By decree, on 18 July 1835, Mouzinho da Silveira established the districts of the Ilhas Adjacentes as part of his administrative reforms of local government. The provinces were extinguished, and the administrative and fiscal districts were created that included the eastern and western groups of islands: centred on Angra do Heroísmo and Ponta Delgada.
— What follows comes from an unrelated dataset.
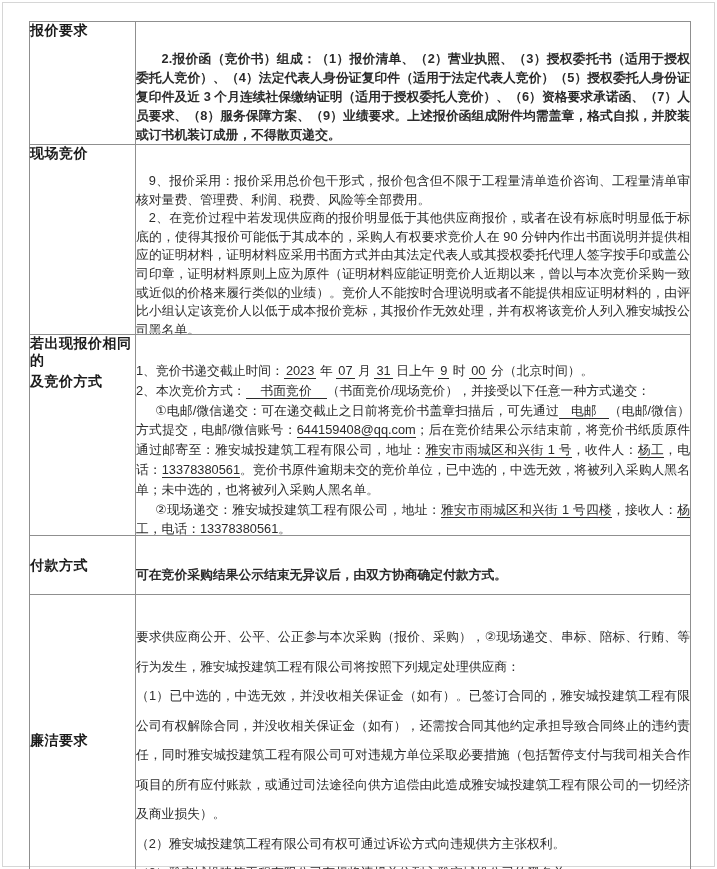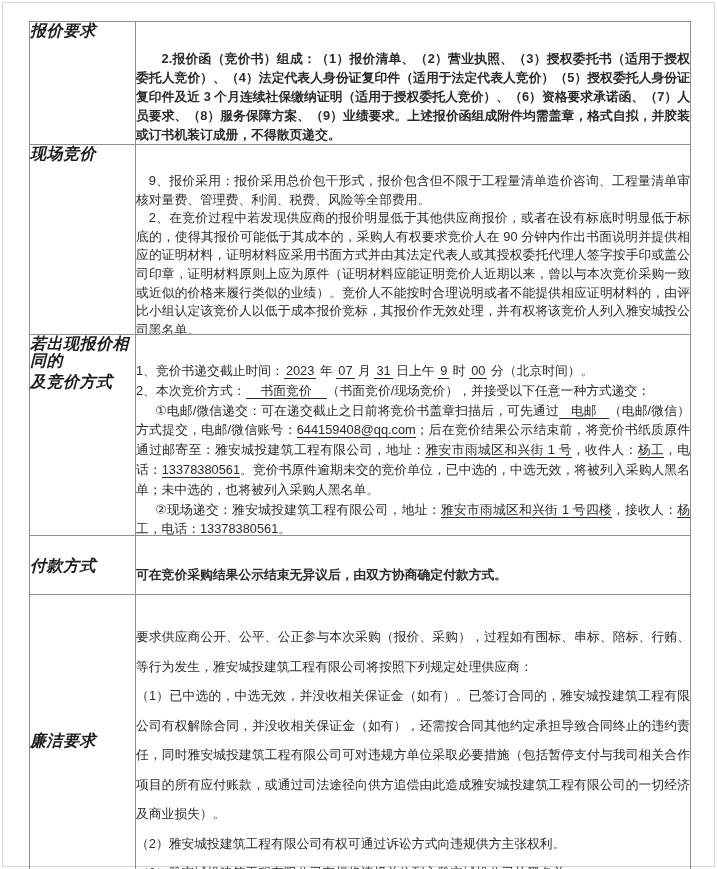"报价要求" td.label { font-size: 16px -> 14px; font-style: italic -> none }
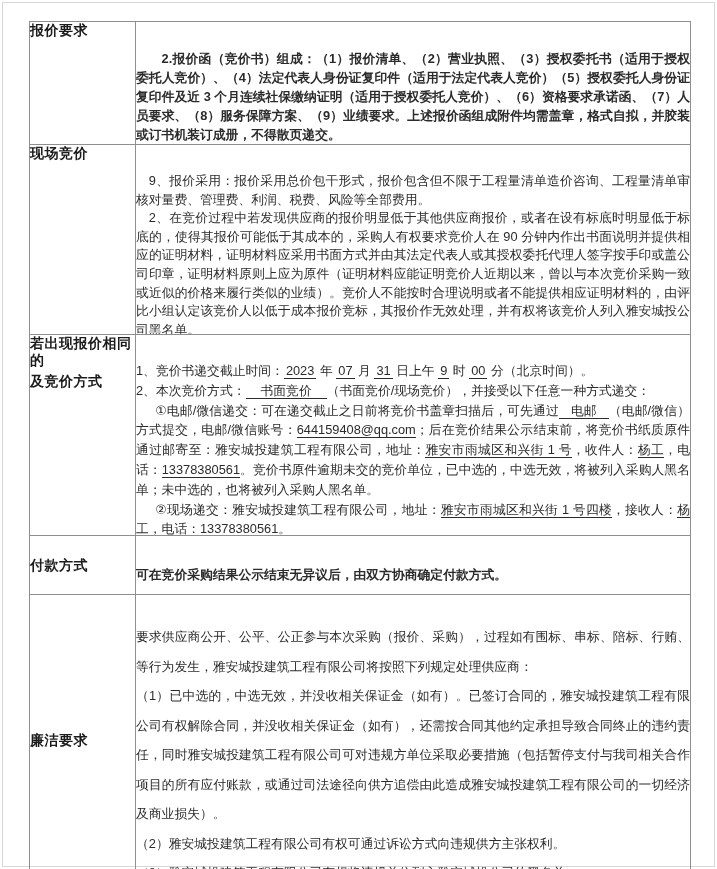"要求供应商公开、公平、公正参与本次采购（报价、采购），过程如有围标、串标、陪标、" span { text: 过程如有围标 -> ②现场递交 }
This was followed in 1833 by an independence movement by the recently promoted centre of Horta, forcing by 28 March 1836 division the Azorean territory into three districts. During this process Ponta Delgada did not change, and remained defined by the two eastern islands and islets of the Formigas.

During the Estado Novo regime of António de Oliveira Salazar the region obtained autonomy as a district, especially after 1940.

Following the Hot Summer of 1975, a protest in the centre of Ponta Delgada, comprising property-owners and farmers challenged the government of António Borges Coutinho, who was charged with implementing land reforms after the Carnation Revolution. The Micalense Farmers' Protest, forced his resignation, and inspired a series of terrorist acts that plunged the Azores into political turmoil. After a round-up of arrests and detentions by the Military Governor, the Autonomous District of Ponta Delgada was extinguished, along with the other districts (Horta and Angra do Heroísmo) on 22 August 1975, with the establishment of theJunta Regional dos Açores (Regional Junta of the Azores), the provisional government that assumed the competencies of the administration during the region's transition to constitutional autonomy.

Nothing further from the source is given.